Entrepreneurial Sciences in Cancer Awardees

2022 Awardees

Philip Howe

Philip Howe, Ph.D.

Professor, Department of Biochemistry and Molecular Biology

Project: Small Molecule Inhibitor of ARIH1

Co-Investigators: Breege Howley, Ph.D., and Yuri Peterson, Ph.D.

Dr. Howe's award is funded in part by LOWVELO, MUSC Hollings Cancer Center's fundraising bike ride that channels 100% of rider-raised dollars into cancer research.

Chemotherapy is the standard of care in metastatic triple negative breast cancer (TNBC). Unfortunately, this treatment strategy results in low rates of complete response and the development of recurrent disease. Therefore, there is an urgent need for therapies that can improve TNBC patient outcomes. We have delineated a novel role for ARIH1, an E3 ubiquitin ligase, in tumor progression of TNBC. We found that silencing of ARIH1 in TNBC cells reduces cell invasion and cancer cell stemness that are important for metastasis. Additionally, we and others have shown a role for ARIH1 in chemotherapeutic response. We see increased cell killing in response to the chemotherapeutics paclitaxel and doxorubicin in TNBC cells when ARIH1 is silenced.

To develop an inhibitor of ARIH1 function, we identified small molecules from the South Carolina Compound Collection (SC3) that disrupt ARIH1 activity. Hit compounds from our screen can inhibit ARIH1 function in vitro, phenocopy the inhibitory effects of ARIH1 silencing on cancer stemness and improve chemo-response in TNBC cells. Entrepreneurial Sciences in Cancer funding has allowed us to pursue objectives that are crucial for the preclinical development of our novel therapeutics.

john wrangle

John Wrangle, M.D.

Associate Professor, Department of Medicine

Project: Targeting Tumoral Tissue Factor with a Novel Rationally Designed Bispecific-Antibody Strategy

Co-Investigator: Alessandra Metelli, Ph.D.

Dr. Wrangle's award is funded in part by LOWVELO, MUSC Hollings Cancer Center's fundraising bike ride that channels 100% of rider-raised dollars into cancer research.

Tumors are wounds which do not heal: growing and spreading tumors damage surrounding tissues and attract platelets on their surface. One way that tumor cells attract platelets is by making a protein called Tissue Factor. When platelets are in the tumor they promote tumor growth and spread by feeding cancer cells with growing factors, especially TGFβ. To stop this process, we have designed a two-arm therapy which blocks both Tissue Factor on cancer cells and TGFβ released by platelets.

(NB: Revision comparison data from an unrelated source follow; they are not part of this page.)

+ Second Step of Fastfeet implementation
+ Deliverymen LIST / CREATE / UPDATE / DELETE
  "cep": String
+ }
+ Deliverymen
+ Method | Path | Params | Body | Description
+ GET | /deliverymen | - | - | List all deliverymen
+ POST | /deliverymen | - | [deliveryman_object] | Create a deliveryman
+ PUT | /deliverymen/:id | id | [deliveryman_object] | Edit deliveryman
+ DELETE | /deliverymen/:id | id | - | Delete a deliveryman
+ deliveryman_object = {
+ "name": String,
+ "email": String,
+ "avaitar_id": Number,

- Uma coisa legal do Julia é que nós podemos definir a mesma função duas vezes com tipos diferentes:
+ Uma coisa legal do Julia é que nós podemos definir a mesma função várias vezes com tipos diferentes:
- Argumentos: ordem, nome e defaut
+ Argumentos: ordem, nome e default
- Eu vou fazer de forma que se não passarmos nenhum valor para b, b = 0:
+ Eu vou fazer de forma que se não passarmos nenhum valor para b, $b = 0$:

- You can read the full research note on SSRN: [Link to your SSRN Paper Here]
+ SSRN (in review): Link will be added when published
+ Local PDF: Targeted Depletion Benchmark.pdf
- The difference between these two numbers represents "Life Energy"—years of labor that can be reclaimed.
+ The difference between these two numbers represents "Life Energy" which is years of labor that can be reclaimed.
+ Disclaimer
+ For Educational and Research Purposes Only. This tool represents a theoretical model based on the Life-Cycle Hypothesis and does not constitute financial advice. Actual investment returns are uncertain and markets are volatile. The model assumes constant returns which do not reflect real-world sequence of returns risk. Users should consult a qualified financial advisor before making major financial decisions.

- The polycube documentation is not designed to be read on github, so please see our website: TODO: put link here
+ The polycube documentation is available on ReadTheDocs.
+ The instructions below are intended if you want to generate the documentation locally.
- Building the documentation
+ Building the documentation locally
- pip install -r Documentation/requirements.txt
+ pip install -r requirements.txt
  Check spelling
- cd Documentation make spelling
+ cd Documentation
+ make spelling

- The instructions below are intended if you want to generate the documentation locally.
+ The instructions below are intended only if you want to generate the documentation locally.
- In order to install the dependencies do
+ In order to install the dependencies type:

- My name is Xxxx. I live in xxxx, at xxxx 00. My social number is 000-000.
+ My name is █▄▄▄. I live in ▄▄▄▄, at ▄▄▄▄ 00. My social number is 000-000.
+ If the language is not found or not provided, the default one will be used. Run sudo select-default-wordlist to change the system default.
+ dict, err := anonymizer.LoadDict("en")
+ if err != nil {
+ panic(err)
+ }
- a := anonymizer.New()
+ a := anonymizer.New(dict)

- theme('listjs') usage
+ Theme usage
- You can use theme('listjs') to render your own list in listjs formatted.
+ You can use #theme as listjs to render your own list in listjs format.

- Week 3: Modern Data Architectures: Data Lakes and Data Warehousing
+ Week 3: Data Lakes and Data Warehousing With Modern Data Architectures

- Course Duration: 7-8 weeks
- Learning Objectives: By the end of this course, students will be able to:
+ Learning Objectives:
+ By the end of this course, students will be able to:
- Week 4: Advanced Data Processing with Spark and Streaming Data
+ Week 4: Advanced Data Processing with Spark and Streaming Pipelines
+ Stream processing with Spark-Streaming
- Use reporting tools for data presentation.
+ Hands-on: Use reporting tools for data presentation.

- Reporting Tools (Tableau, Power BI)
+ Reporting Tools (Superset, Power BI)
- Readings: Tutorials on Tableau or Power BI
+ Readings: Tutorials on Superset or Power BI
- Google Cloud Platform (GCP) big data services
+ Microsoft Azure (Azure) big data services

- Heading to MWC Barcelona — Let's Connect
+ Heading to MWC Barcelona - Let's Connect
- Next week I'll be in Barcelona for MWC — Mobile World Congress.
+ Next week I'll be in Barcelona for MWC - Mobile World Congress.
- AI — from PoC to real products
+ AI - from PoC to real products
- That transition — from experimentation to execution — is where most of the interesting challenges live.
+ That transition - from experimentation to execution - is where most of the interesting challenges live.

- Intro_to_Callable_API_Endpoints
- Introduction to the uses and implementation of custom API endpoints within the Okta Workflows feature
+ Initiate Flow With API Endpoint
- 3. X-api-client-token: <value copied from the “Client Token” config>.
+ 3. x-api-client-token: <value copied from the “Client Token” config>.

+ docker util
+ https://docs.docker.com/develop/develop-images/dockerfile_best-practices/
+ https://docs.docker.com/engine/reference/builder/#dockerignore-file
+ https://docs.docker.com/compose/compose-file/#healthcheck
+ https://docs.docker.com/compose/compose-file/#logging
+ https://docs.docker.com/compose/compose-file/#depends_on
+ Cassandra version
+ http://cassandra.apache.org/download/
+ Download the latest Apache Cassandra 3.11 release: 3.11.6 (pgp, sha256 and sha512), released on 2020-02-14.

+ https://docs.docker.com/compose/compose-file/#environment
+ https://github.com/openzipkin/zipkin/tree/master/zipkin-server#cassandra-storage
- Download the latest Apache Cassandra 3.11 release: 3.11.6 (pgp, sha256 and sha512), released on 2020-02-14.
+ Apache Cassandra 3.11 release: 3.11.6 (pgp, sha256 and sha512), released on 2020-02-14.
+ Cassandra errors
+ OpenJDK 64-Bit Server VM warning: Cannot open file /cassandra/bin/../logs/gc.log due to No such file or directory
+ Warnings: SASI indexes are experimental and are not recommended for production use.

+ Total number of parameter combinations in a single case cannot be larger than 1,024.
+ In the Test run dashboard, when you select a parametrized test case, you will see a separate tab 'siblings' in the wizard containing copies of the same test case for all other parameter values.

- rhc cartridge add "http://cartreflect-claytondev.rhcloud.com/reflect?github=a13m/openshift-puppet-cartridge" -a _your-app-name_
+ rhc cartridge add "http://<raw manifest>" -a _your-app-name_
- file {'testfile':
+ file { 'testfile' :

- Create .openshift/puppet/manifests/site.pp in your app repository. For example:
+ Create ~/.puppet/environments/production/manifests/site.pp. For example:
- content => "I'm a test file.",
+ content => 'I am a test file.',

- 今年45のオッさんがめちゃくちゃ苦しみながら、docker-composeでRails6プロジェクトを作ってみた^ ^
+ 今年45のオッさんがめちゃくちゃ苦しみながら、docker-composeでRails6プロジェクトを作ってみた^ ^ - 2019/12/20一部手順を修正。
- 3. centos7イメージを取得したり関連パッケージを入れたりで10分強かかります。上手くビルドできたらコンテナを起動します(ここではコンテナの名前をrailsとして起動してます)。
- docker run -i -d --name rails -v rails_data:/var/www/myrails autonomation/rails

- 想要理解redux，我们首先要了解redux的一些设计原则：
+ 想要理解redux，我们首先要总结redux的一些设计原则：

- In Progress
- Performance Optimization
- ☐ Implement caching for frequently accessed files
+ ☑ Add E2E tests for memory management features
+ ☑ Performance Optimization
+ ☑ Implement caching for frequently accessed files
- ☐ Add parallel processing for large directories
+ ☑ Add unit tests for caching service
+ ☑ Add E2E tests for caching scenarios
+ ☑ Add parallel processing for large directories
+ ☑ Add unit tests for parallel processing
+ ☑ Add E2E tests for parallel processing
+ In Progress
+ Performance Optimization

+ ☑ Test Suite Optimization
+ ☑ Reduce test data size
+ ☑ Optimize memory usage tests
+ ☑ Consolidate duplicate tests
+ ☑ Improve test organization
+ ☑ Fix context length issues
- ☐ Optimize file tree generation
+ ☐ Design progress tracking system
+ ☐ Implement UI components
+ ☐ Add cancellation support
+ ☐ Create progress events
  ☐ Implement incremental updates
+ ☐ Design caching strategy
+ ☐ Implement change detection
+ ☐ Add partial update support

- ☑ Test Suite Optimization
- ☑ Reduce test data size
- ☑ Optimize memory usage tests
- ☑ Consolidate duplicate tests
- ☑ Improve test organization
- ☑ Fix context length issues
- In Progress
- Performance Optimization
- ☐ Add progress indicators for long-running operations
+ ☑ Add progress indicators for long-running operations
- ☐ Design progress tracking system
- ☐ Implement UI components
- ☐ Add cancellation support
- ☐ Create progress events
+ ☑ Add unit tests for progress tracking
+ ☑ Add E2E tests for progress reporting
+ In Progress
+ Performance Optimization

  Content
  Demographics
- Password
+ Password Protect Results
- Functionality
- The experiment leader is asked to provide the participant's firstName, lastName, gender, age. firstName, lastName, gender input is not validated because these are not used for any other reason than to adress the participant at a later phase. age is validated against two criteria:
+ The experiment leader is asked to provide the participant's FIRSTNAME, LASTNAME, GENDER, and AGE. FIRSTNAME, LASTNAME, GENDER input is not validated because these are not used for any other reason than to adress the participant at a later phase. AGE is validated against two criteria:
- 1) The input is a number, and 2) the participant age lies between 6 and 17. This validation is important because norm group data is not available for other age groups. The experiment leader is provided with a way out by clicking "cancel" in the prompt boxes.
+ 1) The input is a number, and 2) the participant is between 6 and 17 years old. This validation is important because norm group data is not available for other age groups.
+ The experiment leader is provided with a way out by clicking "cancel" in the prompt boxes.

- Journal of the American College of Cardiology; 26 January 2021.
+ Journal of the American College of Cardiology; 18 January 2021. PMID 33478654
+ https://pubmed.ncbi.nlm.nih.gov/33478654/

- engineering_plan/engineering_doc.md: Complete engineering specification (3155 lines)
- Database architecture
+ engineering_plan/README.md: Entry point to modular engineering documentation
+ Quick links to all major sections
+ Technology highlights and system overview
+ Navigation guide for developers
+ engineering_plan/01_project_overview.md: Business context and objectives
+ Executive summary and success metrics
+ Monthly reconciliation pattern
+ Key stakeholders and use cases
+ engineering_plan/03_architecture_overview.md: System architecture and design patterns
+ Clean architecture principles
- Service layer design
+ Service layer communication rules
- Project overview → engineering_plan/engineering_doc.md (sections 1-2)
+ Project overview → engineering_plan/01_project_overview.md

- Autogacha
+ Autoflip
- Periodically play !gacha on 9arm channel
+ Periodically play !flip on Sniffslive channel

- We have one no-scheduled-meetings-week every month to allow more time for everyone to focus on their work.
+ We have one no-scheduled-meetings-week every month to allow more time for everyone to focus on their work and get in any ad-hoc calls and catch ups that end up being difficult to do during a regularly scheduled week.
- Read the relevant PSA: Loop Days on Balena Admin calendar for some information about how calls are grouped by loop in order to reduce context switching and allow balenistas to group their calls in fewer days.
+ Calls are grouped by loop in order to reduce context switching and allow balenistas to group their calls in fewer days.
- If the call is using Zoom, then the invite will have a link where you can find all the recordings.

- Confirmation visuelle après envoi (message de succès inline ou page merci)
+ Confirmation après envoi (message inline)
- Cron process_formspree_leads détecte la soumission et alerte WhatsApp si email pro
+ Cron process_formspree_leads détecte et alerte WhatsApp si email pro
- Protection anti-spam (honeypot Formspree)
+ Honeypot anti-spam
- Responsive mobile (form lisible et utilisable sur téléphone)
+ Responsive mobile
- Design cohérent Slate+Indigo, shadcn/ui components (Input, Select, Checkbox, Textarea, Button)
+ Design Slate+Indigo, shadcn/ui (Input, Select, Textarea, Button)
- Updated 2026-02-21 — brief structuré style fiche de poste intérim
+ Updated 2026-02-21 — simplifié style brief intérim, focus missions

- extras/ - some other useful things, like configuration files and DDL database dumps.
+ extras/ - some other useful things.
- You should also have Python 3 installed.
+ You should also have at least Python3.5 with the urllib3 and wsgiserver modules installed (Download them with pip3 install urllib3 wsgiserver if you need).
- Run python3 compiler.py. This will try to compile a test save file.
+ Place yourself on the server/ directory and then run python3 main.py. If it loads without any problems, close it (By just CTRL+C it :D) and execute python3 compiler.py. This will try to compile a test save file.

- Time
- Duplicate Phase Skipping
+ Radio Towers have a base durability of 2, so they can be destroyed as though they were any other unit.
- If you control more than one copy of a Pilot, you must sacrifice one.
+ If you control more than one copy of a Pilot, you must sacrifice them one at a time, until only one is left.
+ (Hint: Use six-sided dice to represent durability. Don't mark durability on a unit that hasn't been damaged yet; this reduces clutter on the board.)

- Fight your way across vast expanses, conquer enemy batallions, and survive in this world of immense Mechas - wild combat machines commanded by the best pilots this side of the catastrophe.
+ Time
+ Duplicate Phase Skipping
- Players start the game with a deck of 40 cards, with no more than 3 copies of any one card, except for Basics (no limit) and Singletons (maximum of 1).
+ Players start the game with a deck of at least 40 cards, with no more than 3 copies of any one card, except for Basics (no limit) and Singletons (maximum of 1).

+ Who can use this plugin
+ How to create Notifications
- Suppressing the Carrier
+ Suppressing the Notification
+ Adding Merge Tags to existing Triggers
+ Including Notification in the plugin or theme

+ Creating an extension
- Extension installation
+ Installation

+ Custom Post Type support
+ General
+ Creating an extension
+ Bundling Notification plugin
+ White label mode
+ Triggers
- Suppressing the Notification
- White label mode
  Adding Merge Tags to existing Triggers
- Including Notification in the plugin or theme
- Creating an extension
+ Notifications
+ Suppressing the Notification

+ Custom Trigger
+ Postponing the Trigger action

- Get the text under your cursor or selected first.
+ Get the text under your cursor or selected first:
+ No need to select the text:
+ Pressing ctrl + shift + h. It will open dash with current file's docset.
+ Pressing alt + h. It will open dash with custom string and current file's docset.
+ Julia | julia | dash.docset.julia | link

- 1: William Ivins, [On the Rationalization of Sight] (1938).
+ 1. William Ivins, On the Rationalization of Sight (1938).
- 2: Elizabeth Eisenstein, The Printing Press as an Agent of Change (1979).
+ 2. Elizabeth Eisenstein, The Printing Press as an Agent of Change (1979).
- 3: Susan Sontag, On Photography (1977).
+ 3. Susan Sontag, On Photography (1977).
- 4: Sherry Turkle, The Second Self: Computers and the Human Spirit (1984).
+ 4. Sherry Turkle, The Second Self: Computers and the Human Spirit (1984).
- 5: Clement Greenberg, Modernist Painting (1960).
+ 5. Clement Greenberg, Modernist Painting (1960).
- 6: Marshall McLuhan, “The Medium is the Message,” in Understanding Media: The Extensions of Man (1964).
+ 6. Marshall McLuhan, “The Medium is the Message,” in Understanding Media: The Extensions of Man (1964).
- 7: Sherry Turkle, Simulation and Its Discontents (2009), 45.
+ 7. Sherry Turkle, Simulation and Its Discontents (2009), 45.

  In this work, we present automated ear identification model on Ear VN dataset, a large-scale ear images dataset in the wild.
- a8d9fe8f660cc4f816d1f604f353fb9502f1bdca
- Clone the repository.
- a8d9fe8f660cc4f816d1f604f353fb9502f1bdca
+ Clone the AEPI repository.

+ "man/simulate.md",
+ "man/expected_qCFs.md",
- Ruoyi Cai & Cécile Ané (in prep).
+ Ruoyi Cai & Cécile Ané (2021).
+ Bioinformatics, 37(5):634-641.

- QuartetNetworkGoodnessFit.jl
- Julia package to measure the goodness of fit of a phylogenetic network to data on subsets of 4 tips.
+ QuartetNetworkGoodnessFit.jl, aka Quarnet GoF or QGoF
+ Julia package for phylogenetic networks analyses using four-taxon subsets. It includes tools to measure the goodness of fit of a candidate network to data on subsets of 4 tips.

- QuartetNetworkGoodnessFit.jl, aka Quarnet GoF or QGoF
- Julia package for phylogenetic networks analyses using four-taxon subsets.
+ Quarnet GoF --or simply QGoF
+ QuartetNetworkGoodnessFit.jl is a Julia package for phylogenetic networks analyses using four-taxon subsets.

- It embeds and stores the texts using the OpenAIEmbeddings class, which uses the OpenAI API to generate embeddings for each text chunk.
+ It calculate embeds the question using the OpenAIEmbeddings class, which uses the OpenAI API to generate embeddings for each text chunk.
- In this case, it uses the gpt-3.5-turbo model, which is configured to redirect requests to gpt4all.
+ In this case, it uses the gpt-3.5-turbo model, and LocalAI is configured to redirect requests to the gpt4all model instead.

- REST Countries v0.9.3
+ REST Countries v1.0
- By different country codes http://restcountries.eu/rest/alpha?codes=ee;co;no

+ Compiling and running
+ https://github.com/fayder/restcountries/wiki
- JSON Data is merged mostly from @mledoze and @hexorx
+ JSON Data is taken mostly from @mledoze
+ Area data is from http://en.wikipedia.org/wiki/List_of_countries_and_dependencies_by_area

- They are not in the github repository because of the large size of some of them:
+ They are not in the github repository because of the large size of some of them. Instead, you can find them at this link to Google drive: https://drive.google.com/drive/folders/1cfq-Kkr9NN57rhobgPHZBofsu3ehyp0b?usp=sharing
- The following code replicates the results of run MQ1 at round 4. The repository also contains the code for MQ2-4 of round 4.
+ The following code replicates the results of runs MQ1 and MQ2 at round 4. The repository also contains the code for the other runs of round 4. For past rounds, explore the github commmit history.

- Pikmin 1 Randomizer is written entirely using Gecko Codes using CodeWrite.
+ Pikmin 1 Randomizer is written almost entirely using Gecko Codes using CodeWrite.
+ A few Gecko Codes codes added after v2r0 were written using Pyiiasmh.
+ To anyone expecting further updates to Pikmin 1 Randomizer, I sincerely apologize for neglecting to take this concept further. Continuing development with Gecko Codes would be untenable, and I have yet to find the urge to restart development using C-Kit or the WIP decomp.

This therapy is modeled on other drugs for very different targets, but are strategies which have shown promising activity. Unlike previous anti-platelet therapies, this antibody will not stop normal platelet function, so patients are not expected to experience bleeding events. Once we have generated our antibody we propose to study its anti-tumor effect in tumor animal models first, and upon safe and successful results, to test its anti-cancer effects in patients. Based on our unique approach to Tissue Factor antibody design and on our scientific and clinical expertise, we expect our anti-TF/TGFBR2 TRAP antibody to be well-tolerated and to have promising clinical activity potential for cancer patients.